• [Task instructions]: An exact copy of all the data below is required.

• [Provided material]:
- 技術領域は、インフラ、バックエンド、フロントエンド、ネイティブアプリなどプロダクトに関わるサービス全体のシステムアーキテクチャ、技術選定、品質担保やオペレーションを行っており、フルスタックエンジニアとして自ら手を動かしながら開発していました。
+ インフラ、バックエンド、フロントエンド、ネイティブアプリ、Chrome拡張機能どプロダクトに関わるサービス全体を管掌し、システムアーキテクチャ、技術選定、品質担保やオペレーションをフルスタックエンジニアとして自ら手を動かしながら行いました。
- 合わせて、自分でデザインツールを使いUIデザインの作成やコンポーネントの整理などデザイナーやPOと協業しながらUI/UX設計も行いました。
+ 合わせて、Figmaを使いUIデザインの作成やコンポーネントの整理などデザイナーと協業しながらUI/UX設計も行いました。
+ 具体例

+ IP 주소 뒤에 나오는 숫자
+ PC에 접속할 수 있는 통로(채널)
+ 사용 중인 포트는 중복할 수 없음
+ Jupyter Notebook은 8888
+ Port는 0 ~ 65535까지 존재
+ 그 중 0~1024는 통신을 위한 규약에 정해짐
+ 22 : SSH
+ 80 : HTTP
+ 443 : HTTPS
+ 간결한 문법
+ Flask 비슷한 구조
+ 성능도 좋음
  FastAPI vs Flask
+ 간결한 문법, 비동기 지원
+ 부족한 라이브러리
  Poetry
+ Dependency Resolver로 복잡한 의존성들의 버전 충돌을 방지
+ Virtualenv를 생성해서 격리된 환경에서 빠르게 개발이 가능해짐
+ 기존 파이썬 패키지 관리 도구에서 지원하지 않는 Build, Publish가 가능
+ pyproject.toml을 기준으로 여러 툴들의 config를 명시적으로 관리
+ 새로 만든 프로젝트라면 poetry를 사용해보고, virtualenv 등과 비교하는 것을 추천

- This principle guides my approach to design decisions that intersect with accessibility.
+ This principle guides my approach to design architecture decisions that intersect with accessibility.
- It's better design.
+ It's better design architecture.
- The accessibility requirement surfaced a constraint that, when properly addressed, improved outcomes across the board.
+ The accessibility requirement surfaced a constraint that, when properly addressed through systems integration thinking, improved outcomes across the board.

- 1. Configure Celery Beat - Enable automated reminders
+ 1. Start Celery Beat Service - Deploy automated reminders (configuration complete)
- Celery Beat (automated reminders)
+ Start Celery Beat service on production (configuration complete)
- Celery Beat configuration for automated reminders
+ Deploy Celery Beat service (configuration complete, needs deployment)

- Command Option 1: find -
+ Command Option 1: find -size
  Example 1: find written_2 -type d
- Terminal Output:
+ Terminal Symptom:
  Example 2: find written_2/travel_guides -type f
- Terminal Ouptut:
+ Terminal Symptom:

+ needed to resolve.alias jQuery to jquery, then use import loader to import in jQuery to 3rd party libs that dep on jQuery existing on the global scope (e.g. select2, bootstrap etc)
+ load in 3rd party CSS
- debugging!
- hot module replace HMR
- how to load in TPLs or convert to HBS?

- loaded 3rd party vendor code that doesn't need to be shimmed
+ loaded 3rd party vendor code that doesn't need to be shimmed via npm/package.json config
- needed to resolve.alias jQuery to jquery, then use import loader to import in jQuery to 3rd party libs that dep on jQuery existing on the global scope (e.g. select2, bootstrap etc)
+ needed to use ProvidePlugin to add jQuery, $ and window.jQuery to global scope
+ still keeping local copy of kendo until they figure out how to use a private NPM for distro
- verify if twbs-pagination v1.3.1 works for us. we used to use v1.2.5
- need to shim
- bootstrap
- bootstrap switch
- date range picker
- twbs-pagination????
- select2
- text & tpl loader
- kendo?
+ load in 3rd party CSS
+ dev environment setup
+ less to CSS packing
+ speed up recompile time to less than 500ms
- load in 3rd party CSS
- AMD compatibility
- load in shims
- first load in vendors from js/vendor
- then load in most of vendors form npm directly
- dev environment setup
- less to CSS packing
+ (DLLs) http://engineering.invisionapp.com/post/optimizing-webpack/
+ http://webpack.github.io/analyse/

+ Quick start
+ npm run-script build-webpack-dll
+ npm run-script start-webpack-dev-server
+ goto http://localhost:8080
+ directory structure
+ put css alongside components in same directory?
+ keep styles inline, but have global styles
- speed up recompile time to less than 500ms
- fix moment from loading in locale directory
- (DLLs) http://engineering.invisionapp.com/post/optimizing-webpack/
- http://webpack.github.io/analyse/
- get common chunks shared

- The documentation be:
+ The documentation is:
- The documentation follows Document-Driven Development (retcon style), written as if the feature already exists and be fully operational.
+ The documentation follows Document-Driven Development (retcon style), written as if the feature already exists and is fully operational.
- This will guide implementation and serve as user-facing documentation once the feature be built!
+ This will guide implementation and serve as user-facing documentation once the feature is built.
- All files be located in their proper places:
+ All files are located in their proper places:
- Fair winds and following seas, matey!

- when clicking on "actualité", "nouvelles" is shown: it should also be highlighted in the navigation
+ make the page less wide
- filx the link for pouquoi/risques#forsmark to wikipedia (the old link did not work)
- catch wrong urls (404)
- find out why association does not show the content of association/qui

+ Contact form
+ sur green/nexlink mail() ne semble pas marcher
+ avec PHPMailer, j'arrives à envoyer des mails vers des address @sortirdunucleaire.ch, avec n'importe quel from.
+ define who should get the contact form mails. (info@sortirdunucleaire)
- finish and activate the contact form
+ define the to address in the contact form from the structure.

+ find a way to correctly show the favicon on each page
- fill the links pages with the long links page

• [Response to the task]:
- 技術領域は、インフラ、バックエンド、フロントエンド、ネイティブアプリなどプロダクトに関わるサービス全体のシステムアーキテクチャ、技術選定、品質担保やオペレーションを行っており、フルスタックエンジニアとして自ら手を動かしながら開発していました。
+ インフラ、バックエンド、フロントエンド、ネイティブアプリ、Chrome拡張機能どプロダクトに関わるサービス全体を管掌し、システムアーキテクチャ、技術選定、品質担保やオペレーションをフルスタックエンジニアとして自ら手を動かしながら行いました。
- 合わせて、自分でデザインツールを使いUIデザインの作成やコンポーネントの整理などデザイナーやPOと協業しながらUI/UX設計も行いました。
+ 合わせて、Figmaを使いUIデザインの作成やコンポーネントの整理などデザイナーと協業しながらUI/UX設計も行いました。
+ 具体例

+ IP 주소 뒤에 나오는 숫자
+ PC에 접속할 수 있는 통로(채널)
+ 사용 중인 포트는 중복할 수 없음
+ Jupyter Notebook은 8888
+ Port는 0 ~ 65535까지 존재
+ 그 중 0~1024는 통신을 위한 규약에 정해짐
+ 22 : SSH
+ 80 : HTTP
+ 443 : HTTPS
+ 간결한 문법
+ Flask 비슷한 구조
+ 성능도 좋음
  FastAPI vs Flask
+ 간결한 문법, 비동기 지원
+ 부족한 라이브러리
  Poetry
+ Dependency Resolver로 복잡한 의존성들의 버전 충돌을 방지
+ Virtualenv를 생성해서 격리된 환경에서 빠르게 개발이 가능해짐
+ 기존 파이썬 패키지 관리 도구에서 지원하지 않는 Build, Publish가 가능
+ pyproject.toml을 기준으로 여러 툴들의 config를 명시적으로 관리
+ 새로 만든 프로젝트라면 poetry를 사용해보고, virtualenv 등과 비교하는 것을 추천

- This principle guides my approach to design decisions that intersect with accessibility.
+ This principle guides my approach to design architecture decisions that intersect with accessibility.
- It's better design.
+ It's better design architecture.
- The accessibility requirement surfaced a constraint that, when properly addressed, improved outcomes across the board.
+ The accessibility requirement surfaced a constraint that, when properly addressed through systems integration thinking, improved outcomes across the board.

- 1. Configure Celery Beat - Enable automated reminders
+ 1. Start Celery Beat Service - Deploy automated reminders (configuration complete)
- Celery Beat (automated reminders)
+ Start Celery Beat service on production (configuration complete)
- Celery Beat configuration for automated reminders
+ Deploy Celery Beat service (configuration complete, needs deployment)

- Command Option 1: find -
+ Command Option 1: find -size
  Example 1: find written_2 -type d
- Terminal Output:
+ Terminal Symptom:
  Example 2: find written_2/travel_guides -type f
- Terminal Ouptut:
+ Terminal Symptom:

+ needed to resolve.alias jQuery to jquery, then use import loader to import in jQuery to 3rd party libs that dep on jQuery existing on the global scope (e.g. select2, bootstrap etc)
+ load in 3rd party CSS
- debugging!
- hot module replace HMR
- how to load in TPLs or convert to HBS?

- loaded 3rd party vendor code that doesn't need to be shimmed
+ loaded 3rd party vendor code that doesn't need to be shimmed via npm/package.json config
- needed to resolve.alias jQuery to jquery, then use import loader to import in jQuery to 3rd party libs that dep on jQuery existing on the global scope (e.g. select2, bootstrap etc)
+ needed to use ProvidePlugin to add jQuery, $ and window.jQuery to global scope
+ still keeping local copy of kendo until they figure out how to use a private NPM for distro
- verify if twbs-pagination v1.3.1 works for us. we used to use v1.2.5
- need to shim
- bootstrap
- bootstrap switch
- date range picker
- twbs-pagination????
- select2
- text & tpl loader
- kendo?
+ load in 3rd party CSS
+ dev environment setup
+ less to CSS packing
+ speed up recompile time to less than 500ms
- load in 3rd party CSS
- AMD compatibility
- load in shims
- first load in vendors from js/vendor
- then load in most of vendors form npm directly
- dev environment setup
- less to CSS packing
+ (DLLs) http://engineering.invisionapp.com/post/optimizing-webpack/
+ http://webpack.github.io/analyse/

+ Quick start
+ npm run-script build-webpack-dll
+ npm run-script start-webpack-dev-server
+ goto http://localhost:8080
+ directory structure
+ put css alongside components in same directory?
+ keep styles inline, but have global styles
- speed up recompile time to less than 500ms
- fix moment from loading in locale directory
- (DLLs) http://engineering.invisionapp.com/post/optimizing-webpack/
- http://webpack.github.io/analyse/
- get common chunks shared

- The documentation be:
+ The documentation is:
- The documentation follows Document-Driven Development (retcon style), written as if the feature already exists and be fully operational.
+ The documentation follows Document-Driven Development (retcon style), written as if the feature already exists and is fully operational.
- This will guide implementation and serve as user-facing documentation once the feature be built!
+ This will guide implementation and serve as user-facing documentation once the feature is built.
- All files be located in their proper places:
+ All files are located in their proper places:
- Fair winds and following seas, matey!

- when clicking on "actualité", "nouvelles" is shown: it should also be highlighted in the navigation
+ make the page less wide
- filx the link for pouquoi/risques#forsmark to wikipedia (the old link did not work)
- catch wrong urls (404)
- find out why association does not show the content of association/qui

+ Contact form
+ sur green/nexlink mail() ne semble pas marcher
+ avec PHPMailer, j'arrives à envoyer des mails vers des address @sortirdunucleaire.ch, avec n'importe quel from.
+ define who should get the contact form mails. (info@sortirdunucleaire)
- finish and activate the contact form
+ define the to address in the contact form from the structure.

+ find a way to correctly show the favicon on each page
- fill the links pages with the long links page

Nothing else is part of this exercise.